TO DO: Retype word for word the lines of the data below, from the first to the one bearing "Bestop 77326-17 Supertop", with that one included.

DATA FOR THE TASK:
____
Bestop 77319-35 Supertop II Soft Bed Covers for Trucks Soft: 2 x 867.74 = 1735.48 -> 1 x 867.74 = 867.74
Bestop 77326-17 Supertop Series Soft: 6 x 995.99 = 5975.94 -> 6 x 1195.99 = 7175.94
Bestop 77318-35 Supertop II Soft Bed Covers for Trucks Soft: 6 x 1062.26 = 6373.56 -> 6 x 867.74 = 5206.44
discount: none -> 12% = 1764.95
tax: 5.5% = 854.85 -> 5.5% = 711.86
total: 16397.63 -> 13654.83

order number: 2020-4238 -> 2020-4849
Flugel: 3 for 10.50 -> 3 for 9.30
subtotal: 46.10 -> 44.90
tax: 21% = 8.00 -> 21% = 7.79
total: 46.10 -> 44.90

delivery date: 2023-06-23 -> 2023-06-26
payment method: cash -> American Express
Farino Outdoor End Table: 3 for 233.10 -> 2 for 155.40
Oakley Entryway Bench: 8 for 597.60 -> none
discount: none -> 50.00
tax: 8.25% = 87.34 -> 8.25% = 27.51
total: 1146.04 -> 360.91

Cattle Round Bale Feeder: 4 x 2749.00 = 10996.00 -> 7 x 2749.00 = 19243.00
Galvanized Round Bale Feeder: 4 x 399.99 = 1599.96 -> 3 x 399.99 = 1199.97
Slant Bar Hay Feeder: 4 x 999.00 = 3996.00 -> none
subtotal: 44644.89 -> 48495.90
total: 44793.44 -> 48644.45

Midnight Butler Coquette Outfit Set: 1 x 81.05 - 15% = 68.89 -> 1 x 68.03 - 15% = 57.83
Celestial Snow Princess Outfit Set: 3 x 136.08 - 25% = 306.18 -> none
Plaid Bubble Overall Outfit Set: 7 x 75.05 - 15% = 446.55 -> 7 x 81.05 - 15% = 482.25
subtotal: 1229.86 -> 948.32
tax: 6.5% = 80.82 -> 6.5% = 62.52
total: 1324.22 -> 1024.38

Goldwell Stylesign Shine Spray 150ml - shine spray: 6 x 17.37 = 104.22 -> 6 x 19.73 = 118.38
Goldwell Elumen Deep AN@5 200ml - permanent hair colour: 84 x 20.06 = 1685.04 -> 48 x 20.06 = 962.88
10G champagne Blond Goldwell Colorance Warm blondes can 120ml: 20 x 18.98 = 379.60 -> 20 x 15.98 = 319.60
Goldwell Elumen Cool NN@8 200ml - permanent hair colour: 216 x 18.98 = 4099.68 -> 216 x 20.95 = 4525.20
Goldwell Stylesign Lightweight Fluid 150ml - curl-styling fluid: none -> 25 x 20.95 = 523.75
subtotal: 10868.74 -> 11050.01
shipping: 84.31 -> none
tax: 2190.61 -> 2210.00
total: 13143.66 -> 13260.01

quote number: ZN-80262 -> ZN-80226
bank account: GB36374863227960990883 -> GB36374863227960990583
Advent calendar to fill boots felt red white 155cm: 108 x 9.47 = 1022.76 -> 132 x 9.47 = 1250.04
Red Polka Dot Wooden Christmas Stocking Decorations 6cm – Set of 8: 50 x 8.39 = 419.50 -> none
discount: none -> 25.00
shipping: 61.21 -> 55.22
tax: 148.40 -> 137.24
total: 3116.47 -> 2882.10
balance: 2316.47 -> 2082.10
____
ANSWER BOX:
Bestop 77319-35 Supertop II Soft Bed Covers for Trucks Soft: 2 x 867.74 = 1735.48 -> 1 x 867.74 = 867.74
Bestop 77326-17 Supertop Series Soft: 6 x 995.99 = 5975.94 -> 6 x 1195.99 = 7175.94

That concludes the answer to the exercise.